Hosted by the Africana Studies department on Tuesday, the event was held in the University Student Union ballrooms and was free for anyone to attend. It was both a celebration and a conversation between faculty and students about the importance of knowing one’s own history.
Africana Studies Day began with the department’s students and staff. They highlighted the critical lessons taught in Africana Studies classes and are key to navigating the world as a Black individual. The department panel included Rojae Miller, the president of the Africana Studies Student Association and Africana Studies major.
“Take advantage of the fact that we have the privilege to be taught by professors within this department who look like us, have and are in the same struggle with us, and share many of the same experiences that we have,” Miller said. “That is the beauty of Africana Studies.”
Maulana Karenga, department chair, emphasized the power in knowing where one is really from, because it allows students to know where they are going. Karenga believes that if one learns history about people that do not look like them, it skews their view of the world.

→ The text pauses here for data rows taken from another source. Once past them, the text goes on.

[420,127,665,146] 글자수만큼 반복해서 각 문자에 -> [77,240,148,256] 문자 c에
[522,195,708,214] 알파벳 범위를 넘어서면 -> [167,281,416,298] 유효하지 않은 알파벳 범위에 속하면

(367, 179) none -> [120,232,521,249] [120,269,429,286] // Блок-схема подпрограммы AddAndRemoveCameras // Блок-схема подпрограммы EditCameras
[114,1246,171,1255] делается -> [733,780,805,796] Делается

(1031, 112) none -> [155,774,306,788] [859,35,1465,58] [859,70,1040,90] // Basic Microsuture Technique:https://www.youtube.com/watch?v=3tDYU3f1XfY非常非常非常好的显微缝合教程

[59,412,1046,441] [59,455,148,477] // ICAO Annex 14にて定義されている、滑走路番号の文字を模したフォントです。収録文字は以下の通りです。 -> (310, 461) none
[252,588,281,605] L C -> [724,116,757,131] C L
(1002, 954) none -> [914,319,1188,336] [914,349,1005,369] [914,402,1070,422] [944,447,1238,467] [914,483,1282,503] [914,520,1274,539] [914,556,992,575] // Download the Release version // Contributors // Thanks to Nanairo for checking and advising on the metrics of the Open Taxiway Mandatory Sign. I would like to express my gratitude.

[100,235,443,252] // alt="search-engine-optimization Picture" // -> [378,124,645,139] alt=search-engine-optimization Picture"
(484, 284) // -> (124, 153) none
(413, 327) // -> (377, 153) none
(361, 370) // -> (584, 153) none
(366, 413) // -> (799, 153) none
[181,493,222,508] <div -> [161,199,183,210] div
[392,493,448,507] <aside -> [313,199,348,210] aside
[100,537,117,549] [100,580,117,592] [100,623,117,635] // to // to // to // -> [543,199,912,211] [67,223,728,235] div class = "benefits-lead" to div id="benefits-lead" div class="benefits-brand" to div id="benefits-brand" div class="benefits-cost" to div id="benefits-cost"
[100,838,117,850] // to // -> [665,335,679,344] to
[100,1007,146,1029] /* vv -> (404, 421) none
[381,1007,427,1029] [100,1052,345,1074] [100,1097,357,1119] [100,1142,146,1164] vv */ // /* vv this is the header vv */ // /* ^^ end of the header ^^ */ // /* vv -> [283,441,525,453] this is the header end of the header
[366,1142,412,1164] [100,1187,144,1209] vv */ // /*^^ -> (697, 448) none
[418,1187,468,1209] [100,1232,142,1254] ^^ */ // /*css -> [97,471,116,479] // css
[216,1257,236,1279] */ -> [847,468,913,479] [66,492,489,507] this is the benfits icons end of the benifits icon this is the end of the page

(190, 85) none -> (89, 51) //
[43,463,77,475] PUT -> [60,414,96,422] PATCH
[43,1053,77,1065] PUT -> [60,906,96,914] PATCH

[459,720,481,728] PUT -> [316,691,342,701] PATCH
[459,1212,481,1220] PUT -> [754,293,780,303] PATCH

“We teach the world as it is,” Karenga said.
The audience and panelists voiced their thoughts and opinions on topics within the Black experience and strong Black relationships. The panel touched on the recent deaths of rapper Nipsey Hussle and director John Singleton and the importance of continuing positive legacies ended too soon.
There was also an art exhibit featuring the works of Tijera Easley, a graduating senior and art major at Long Beach State. She displayed various paintings from her collection that were inspired by the Black experience in America.
Dance and Africana Studies major Jalay’Sha Seals performed an interpretative dance to Nina Simone’s “Feeling Good” to end the event. Seals is also the founding member of the new majorette dance team on campus, the Jewelletes.
“I actually was trying to recreate my own interpretation of the song…feeling more happy and prideful of being Black now that I have been challenged in multiple different ways on campus due to my race and gender,” Seals said.
The Africana Studies department encourages Black students to take one or two classes to broaden their knowledge of themselves and their ancestry.